-- Source data follows --

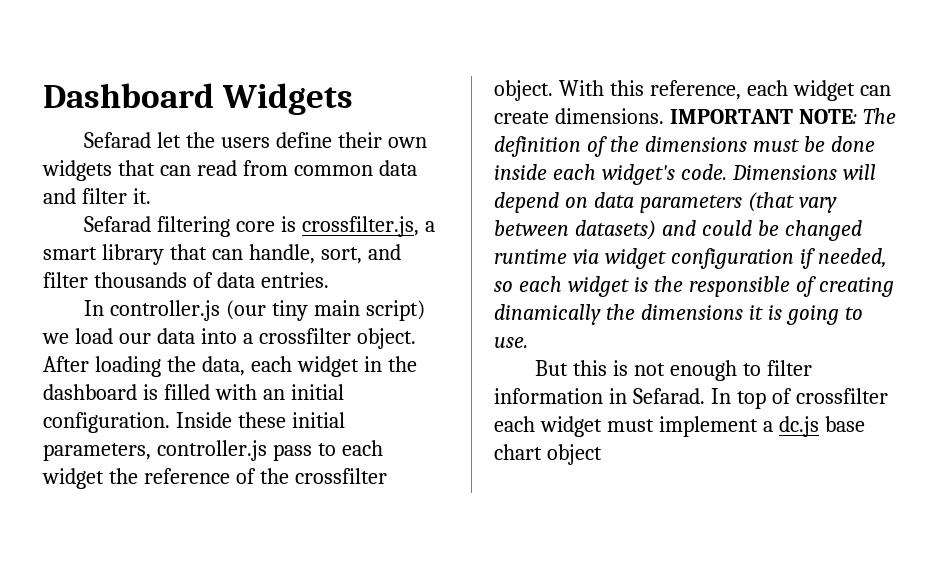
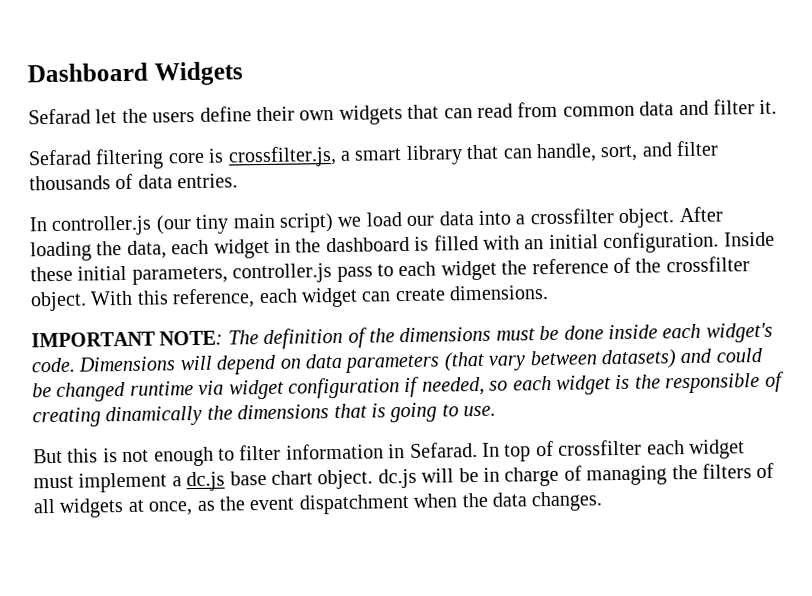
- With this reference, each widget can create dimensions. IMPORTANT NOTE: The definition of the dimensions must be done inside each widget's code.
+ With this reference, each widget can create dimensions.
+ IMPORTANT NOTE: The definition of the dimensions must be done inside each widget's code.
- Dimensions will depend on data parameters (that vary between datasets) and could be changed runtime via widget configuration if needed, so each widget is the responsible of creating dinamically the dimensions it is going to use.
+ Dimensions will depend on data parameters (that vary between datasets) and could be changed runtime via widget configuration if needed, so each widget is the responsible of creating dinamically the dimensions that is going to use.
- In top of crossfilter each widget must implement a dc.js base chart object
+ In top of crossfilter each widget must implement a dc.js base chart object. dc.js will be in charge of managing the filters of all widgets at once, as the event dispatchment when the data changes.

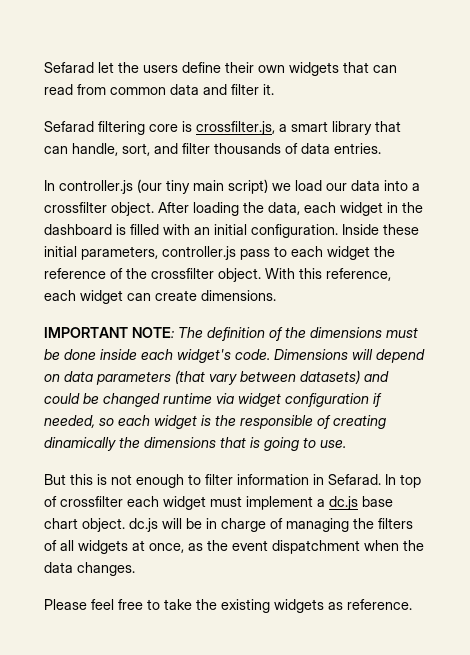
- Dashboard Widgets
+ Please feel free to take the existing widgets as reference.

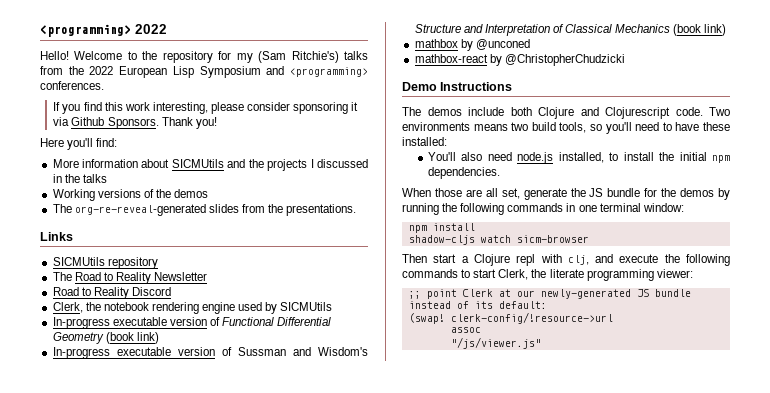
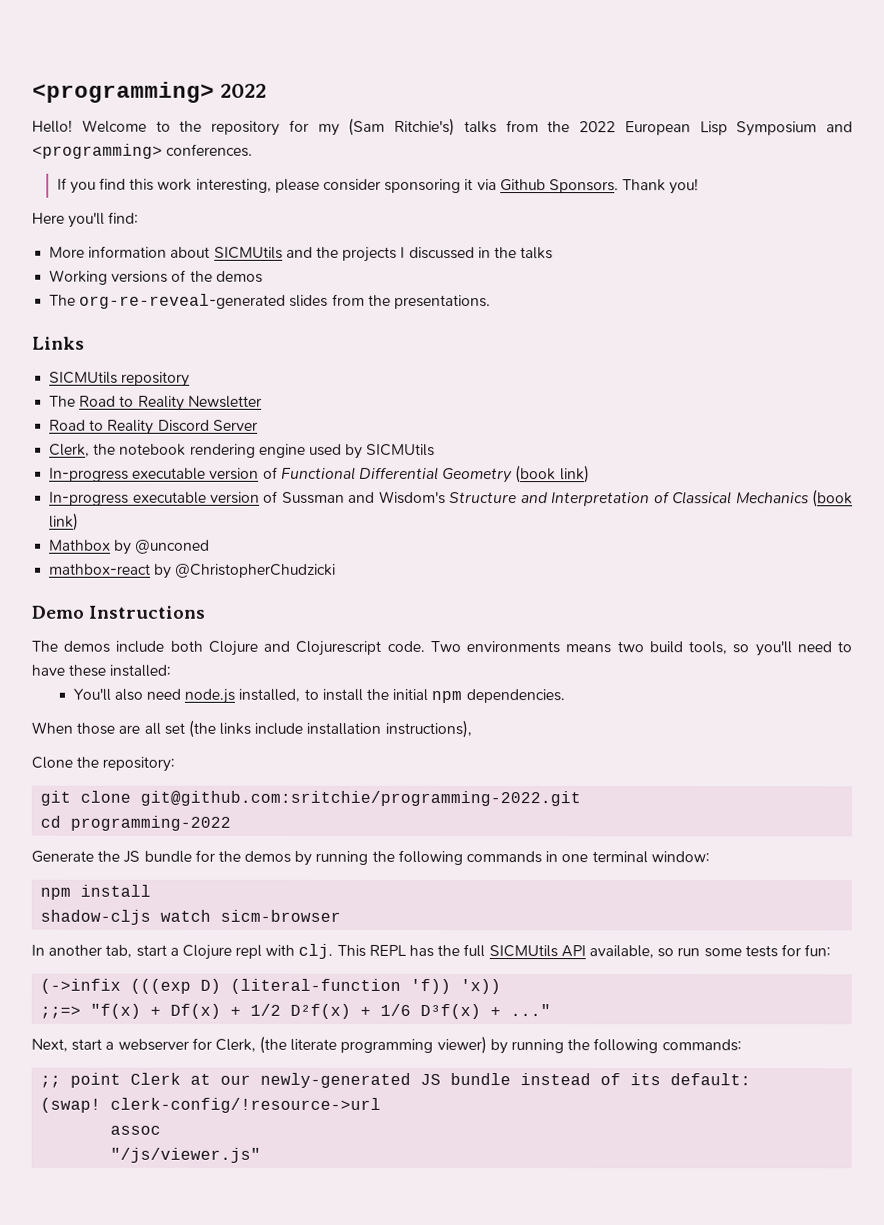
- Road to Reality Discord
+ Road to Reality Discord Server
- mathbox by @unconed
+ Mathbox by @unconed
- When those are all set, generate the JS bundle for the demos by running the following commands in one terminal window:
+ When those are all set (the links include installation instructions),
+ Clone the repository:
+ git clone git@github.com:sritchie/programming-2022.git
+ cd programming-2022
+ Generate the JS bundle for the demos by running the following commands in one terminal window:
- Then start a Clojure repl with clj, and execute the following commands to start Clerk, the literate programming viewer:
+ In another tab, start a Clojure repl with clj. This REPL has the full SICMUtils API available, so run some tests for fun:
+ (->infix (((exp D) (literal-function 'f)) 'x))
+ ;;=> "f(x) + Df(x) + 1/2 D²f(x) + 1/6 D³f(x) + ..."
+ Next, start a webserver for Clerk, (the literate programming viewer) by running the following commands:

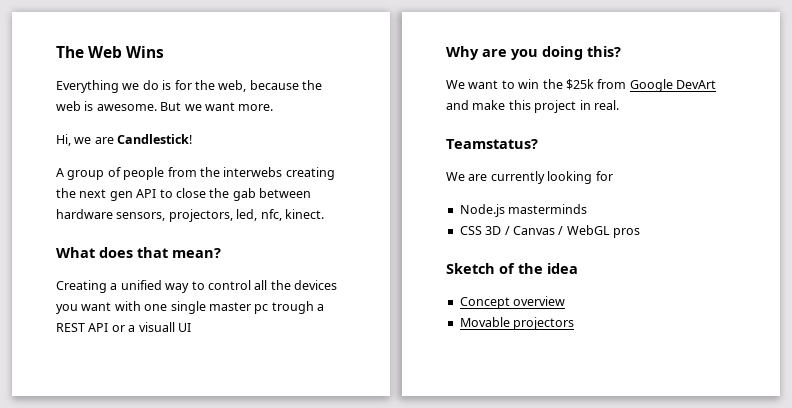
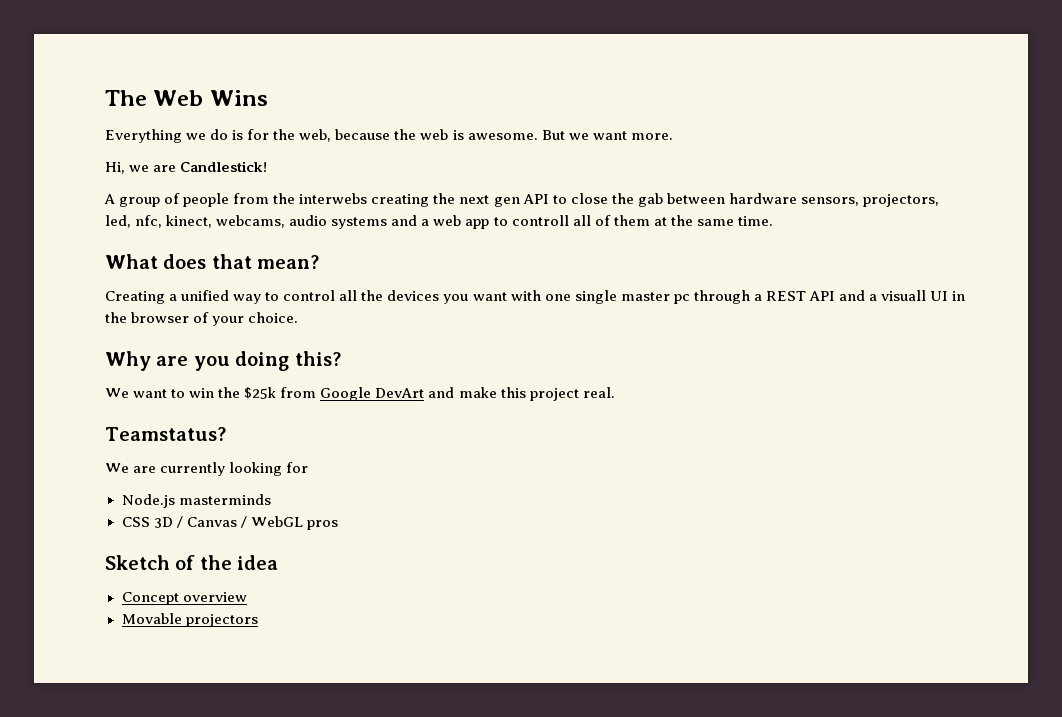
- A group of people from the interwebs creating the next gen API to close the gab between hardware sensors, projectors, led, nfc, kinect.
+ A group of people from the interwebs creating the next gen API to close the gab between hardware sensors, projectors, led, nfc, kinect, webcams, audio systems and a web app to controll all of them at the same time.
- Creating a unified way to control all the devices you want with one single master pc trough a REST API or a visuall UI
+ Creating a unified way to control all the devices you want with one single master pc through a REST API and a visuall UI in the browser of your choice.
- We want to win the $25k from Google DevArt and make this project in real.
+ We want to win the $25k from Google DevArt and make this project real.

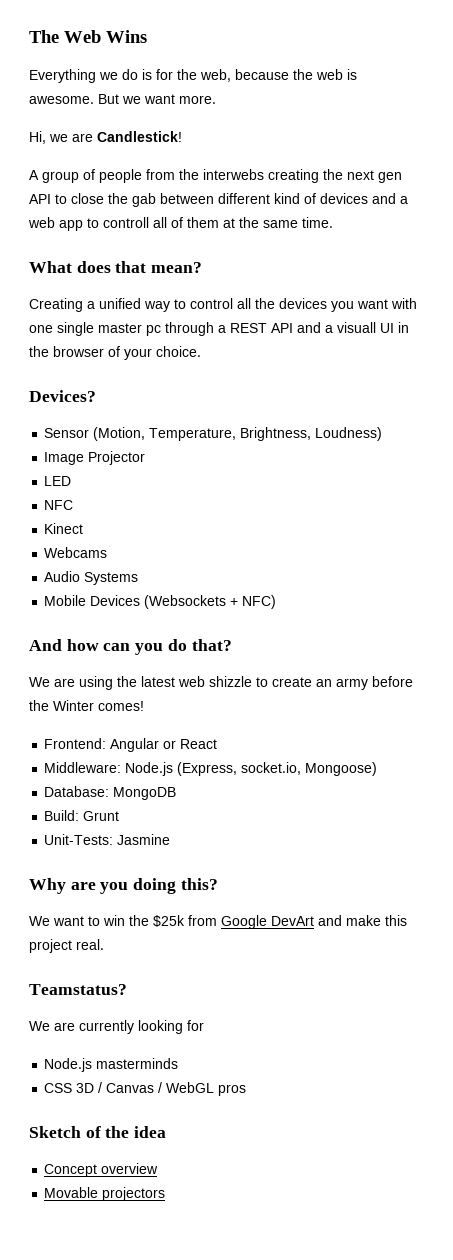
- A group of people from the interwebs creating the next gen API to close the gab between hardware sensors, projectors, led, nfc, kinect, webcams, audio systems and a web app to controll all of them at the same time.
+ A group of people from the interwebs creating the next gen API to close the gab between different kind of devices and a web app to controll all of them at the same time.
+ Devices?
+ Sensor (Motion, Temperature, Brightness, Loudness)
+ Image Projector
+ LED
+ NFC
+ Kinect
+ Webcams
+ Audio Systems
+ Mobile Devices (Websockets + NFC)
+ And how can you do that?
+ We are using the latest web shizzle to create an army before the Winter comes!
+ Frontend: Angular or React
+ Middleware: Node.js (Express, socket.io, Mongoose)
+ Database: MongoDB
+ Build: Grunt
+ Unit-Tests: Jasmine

-- Source data concluded --
-- Source data follows --

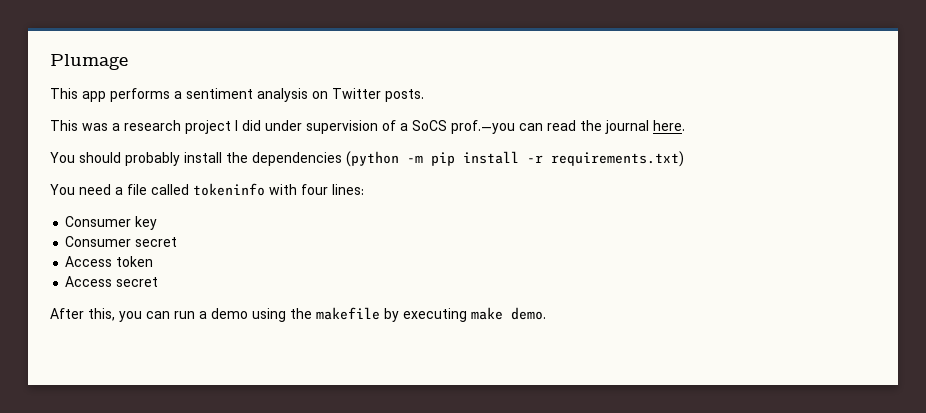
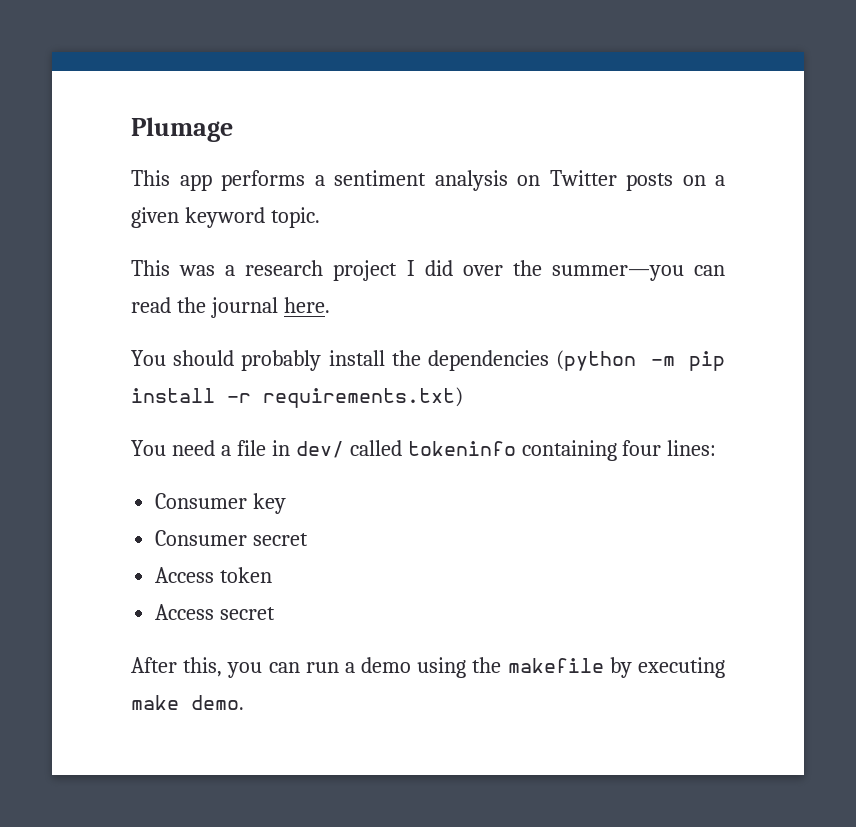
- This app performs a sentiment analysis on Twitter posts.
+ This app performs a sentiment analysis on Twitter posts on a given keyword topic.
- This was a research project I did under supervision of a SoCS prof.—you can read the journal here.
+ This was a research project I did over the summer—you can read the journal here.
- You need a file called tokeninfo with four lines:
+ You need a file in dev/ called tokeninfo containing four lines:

-- Source data concluded --
-- Source data follows --

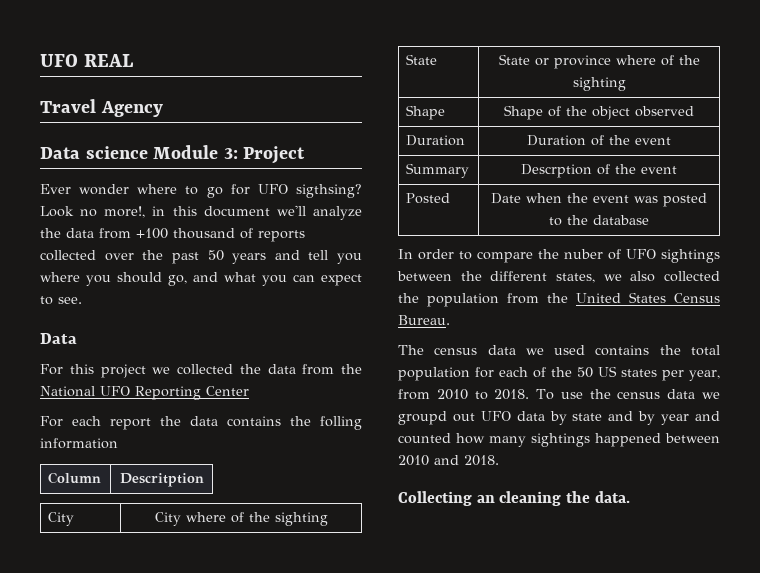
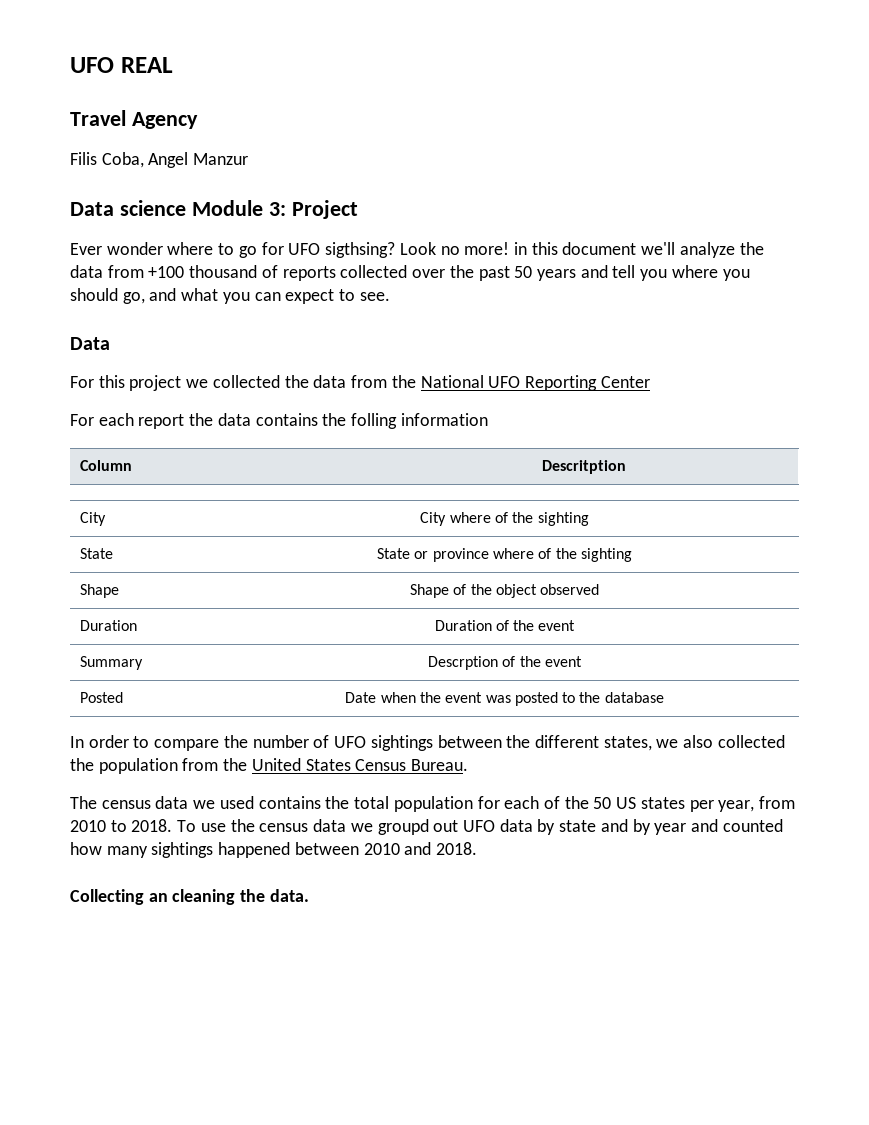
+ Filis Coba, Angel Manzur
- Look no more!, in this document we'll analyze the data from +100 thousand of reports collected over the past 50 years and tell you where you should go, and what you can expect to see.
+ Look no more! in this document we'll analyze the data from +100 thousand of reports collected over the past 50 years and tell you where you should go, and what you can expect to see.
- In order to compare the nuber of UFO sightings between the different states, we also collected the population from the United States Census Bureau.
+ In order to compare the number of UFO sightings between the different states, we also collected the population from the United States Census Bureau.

-- Source data concluded --

Looking back over the data above, restate word for word the lines that begin at the line with "- With this" and end at the line with "- Dimensions will", inclusive.

Solution to this task:
- With this reference, each widget can create dimensions. IMPORTANT NOTE: The definition of the dimensions must be done inside each widget's code.
+ With this reference, each widget can create dimensions.
+ IMPORTANT NOTE: The definition of the dimensions must be done inside each widget's code.
- Dimensions will depend on data parameters (that vary between datasets) and could be changed runtime via widget configuration if needed, so each widget is the responsible of creating dinamically the dimensions it is going to use.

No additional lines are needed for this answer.